Role of an identified looming-sensitive neuron in triggering a flying locust's escape

Flying locusts perform a characteristic gliding dive in response to predator-sized stimuli looming from one side. These visual looming stimuli trigger trains of spikes in the descending contralateral movement detector (DCMD) neuron that increase in frequency as the stimulus gets nearer.

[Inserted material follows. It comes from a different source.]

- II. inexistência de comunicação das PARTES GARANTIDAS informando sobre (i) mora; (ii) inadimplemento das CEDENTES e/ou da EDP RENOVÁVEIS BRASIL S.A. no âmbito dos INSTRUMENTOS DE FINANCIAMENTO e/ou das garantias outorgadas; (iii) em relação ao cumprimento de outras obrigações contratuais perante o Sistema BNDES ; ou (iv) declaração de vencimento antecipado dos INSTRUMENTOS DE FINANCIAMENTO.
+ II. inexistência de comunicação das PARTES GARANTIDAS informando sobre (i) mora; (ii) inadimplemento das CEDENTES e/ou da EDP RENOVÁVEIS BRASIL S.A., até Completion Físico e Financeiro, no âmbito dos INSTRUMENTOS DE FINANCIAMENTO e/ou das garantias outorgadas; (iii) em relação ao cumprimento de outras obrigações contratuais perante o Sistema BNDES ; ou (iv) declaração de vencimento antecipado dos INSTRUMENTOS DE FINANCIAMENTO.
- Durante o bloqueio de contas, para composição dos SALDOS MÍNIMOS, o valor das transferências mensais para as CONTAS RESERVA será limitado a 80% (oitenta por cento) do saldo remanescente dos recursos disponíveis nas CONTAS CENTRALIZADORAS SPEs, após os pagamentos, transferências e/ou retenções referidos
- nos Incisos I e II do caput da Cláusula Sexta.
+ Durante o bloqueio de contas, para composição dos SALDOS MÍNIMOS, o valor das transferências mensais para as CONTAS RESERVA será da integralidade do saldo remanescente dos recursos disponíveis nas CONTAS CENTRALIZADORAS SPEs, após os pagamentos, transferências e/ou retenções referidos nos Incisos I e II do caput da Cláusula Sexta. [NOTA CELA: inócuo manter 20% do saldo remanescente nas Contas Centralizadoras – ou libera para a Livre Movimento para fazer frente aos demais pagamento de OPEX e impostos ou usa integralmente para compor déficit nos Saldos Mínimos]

Here we provide evidence that high-frequency (>150 Hz) DCMD spikes are involved in triggering the glide: the DCMD is the only excitatory input to a key gliding motor neuron during a loom; DCMD-mediated EPSPs only summate significantly in this motor neuron when they occur at >150 Hz; when a looming stimulus ceases approach prematurely, high-frequency DCMD spikes are removed from its response and the occurrence of gliding is reduced; and an axon important for glide triggering descends in the nerve cord contralateral to the eye detecting a looming stimulus, as the DCMD does. DCMD recordings from tethered flying locusts showed that glides follow high-frequency spikes in a DCMD, but analyses could not identify a feature of the DCMD response alone that was reliably associated with glides in all trials. This was because, for a glide to be triggered, the high-frequency spikes must be timed appropriately within the wingbeat cycle to coincide with wing elevation. We interpret this as flight-gating of the DCMD response resulting from rhythmic modulation of the flight motor neuron's membrane potential during flight. This means that the locust's escape behavior can vary in response to the same looming stimulus, meaning that a predator cannot exploit predictability in the locust's collision avoidance behavior.